What joy I experienced that day I called Anatoley to the bimah for an aliyah. As he recited the prayers publicly for the first time, I recalled my own re-initiation to Judaism. To have an ex-Soviet Jew celebrate his Jewishness on our bimah has closed the circle, bring back the memory of those Jews in Leningrad who had awakened the Jewish spirit within me.

Harley L. Sachs is president of Temple Jacob in Hancock, Michigan.

A Home For My Soul

Synagogue is the place where my love for life converges with a love for the infinite.

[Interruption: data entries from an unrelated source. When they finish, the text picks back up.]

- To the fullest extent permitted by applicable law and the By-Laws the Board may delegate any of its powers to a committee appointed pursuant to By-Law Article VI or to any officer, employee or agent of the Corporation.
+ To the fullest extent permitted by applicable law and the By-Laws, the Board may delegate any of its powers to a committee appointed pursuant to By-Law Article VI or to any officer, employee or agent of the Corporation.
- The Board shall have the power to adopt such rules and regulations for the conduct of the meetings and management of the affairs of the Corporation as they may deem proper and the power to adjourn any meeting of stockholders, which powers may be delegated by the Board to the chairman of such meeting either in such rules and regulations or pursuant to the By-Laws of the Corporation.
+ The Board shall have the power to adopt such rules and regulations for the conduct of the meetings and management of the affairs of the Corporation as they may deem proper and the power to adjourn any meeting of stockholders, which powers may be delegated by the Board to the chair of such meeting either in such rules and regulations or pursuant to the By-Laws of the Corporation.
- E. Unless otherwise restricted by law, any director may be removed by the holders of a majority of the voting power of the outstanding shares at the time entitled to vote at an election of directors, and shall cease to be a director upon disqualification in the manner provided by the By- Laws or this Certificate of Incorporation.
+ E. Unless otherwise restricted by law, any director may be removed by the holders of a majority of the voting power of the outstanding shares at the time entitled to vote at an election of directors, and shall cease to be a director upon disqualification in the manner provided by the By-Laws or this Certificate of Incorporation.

Whenever I tell a friend or acquaintance that I attend synagogue weekly, their response is usually, "I didn't know you were religious." I then feel the need to apologize for my new-found spiritual awakening. I am not as embarrassed to confess that at age 40 I do not have a full-time job or a husband. But to reveal that a single New York City woman attends synagogue every Friday night and Saturday morning is like admitting to cheating on the bar exam.

Often their next line is, "You must meet some nice men at that synagogue." "I don't go for that purpose," I reply. They look at me bewildered, as if to say, "Why else would you want to go to synagogue?"

I then feel the need to explain that I was once a social butterfly, surrounding myself with attractive men and women and leading a hedonistic existence. I danced until 4 a.m. at Marrakesh in West Hampton and became the life of every chic party on New York City's Upper East Side. I traveled extensively in Mexico, Jamaica, and Europe and still know where to buy the best shoes in Florence. I spent hours on the phone listening to the details of my friends' romantic liaisons and became adept at solving their interpersonal problems.

Reflecting on those times, I realize that all those parties and boyfriends only stimulated a desire for newer clothes and better looking boyfriends. What I didn't find was inner fulfillment, the kind of contentment I now feel sitting amidst the stained glass windows in the cavernous calm of New York's Congregation Emanu-El. For 45 minutes every Friday evening and an hour and a half on Saturday morning, my body, mind, and spirit come together in perfect harmony. Uplifted, I exit into a world that seems lighter and less hostile.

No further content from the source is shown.